Por fim, recomendo ir a partir das 4:00 da madrugada de sábado para domingo (o Panorama abre às sextas, no
que parece ser uma concessão aos turistas - não vá, não vale a pena.) Se, por um lado, estar em uma fila cheia de turistas
que, por vezes, não fazem ideia do que realmente se trata o clube te dá uma margem de comparação favorável - afinal,
após ler isso, alguns truques você saberá, certo? - por outro, nunca ousei correr o risco de não só ser rejeitado, mas ser
rejeitado após horas na fila. Domingos pela manhã costumam ser mais tranquilos; e se der errado, é mais rápido e dói
menos. Além disso, o domingo é o real deal: baladeiros alheios acostumados ao padrão internacional de clubes já estão
indo embora e a fauna que representa o local permanece e vai chegando durante o dia.
Não confie na cobertura da mídia. Já li bobagens do tipo: “o clube mais exclusivo do mundo”. Ora, como um
clube pode ser chamado de exclusivo se milhares de pessoas passam lá todos os fins de semana? Ou: “o clube onde é
preciso vender a mãe para entrar”. Pelo contrário, ostentação é uma das piores atitudes na porta. Não se trata de classe
social, no sentido puro da palavra. Capital cultural talvez seja mais adequado, já que um visual medíocre ou
almofadinha - parecer que saiu do escritório, por exemplo - também não ajuda. Ainda assim, esta lista faz parecer um
stress desnecessário, certo? É um pouco estressante, não posso negar. Mas, como bem colocou um amigo alemão, o
Berghain tem a capacidade de, ao mesmo tempo, ser um lugar hostil e fazer você se sentir em casa.
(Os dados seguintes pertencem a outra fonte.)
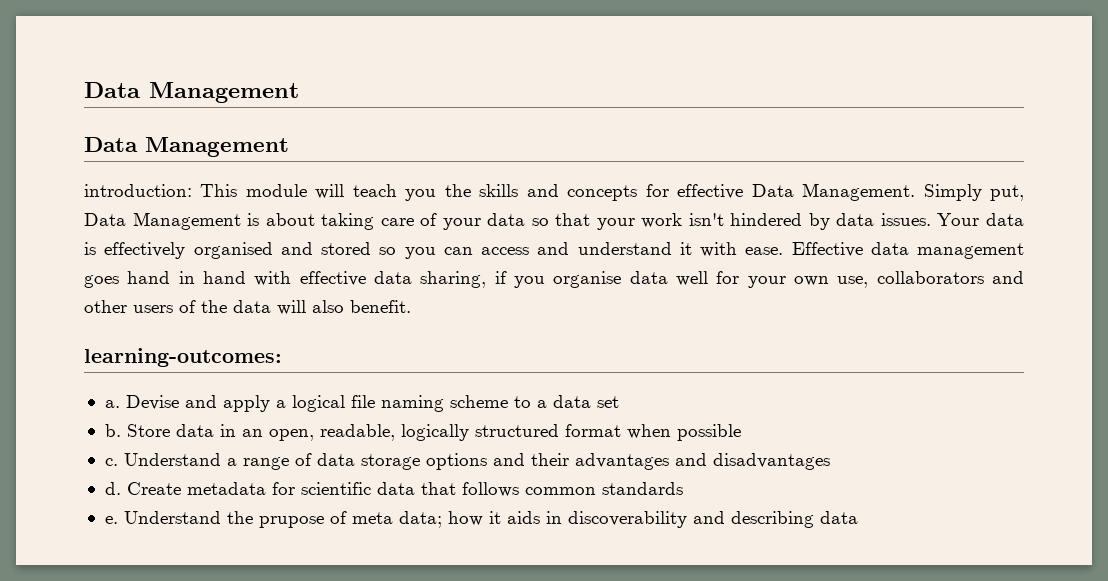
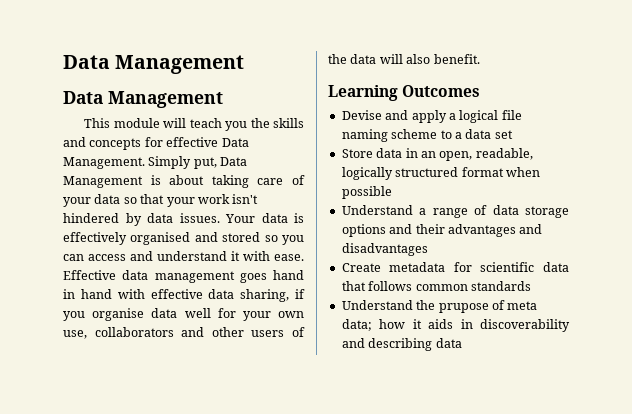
[84,184,192,197] introduction: -> (223, 99) none
[84,348,282,367] [104,400,120,408] learning-outcomes: // a. -> [328,85,481,101] Learning Outcomes //
[104,424,121,437] b. -> (513, 134) none
[104,458,118,466] c. -> (392, 192) none
[104,482,121,495] d. -> (428, 249) none
[104,516,118,524] e. -> (531, 286) none

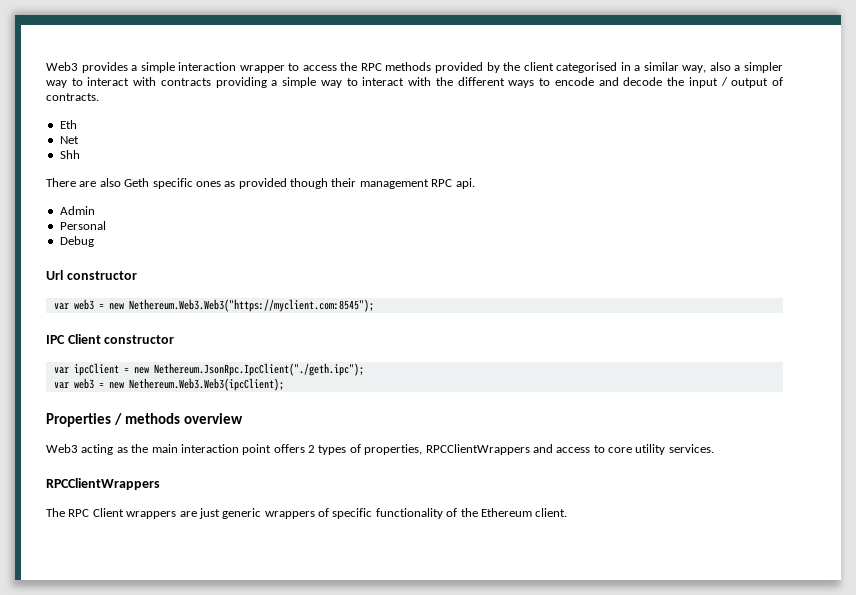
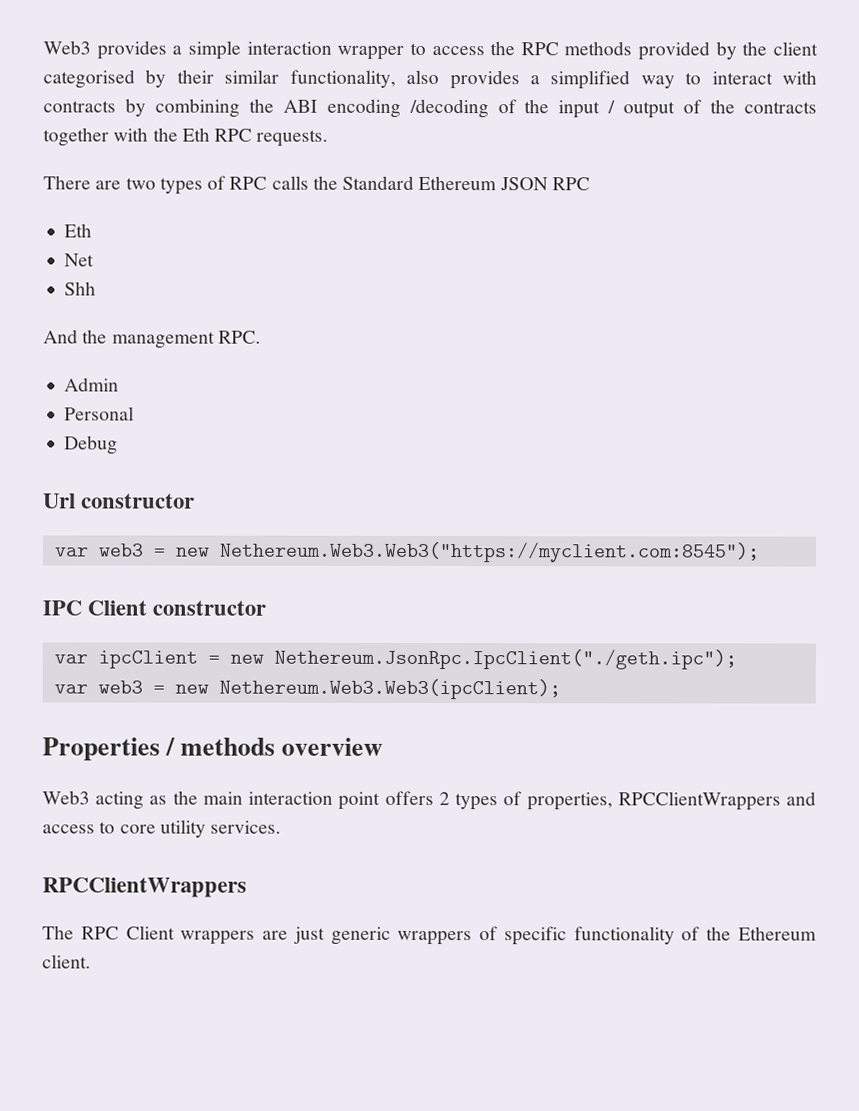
[620,62,783,73] in a similar way, also a simpler -> [145,69,631,90] by their similar functionality, also provides a simplified
[215,77,663,88] providing a simple way to interact with the different ways to encode and decode -> [124,98,517,119] by combining the ABI encoding /decoding of
[46,93,99,101] [59,120,77,129] [59,136,79,144] [59,150,80,159] [46,178,475,189] contracts. // Eth // Net // Shh // There are also Geth specific ones as provided though their management RPC api. -> [710,99,818,114] [43,127,329,147] [43,175,590,195] [64,223,93,238] [64,253,95,267] [64,281,97,296] [43,329,261,349] the contracts together with the Eth RPC requests. // There are two types of RPC calls the Standard Ethereum JSON RPC // Eth // Net // Shh // And the management RPC.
Essa ambiguidade
reflete um traço presente na dinâmica social da cidade em geral: ao mesmo tempo em que se caga muita regra por aqui,
a individualidade e as maiores estranhezas e radicalidades são respeitadas ao extremo. Abrace a ambivalência e se
jogue, porque acho muito improvável alguém com o mínimo de interesse pelas possibilidades da criatividade humana
não pensar: valeu a pena! Para potencializar a experiência, fique até o fim, na segunda de manhã. Ver as persianas do
Panorama abrindo e dançar à luz do dia com a vista da cidade e, a seguir, celebrar a última dança do fim de semana com
as luzes acesas no Berghain, contemplando os sobreviventes em todo o esplendor da sua estranheza, não tem preço.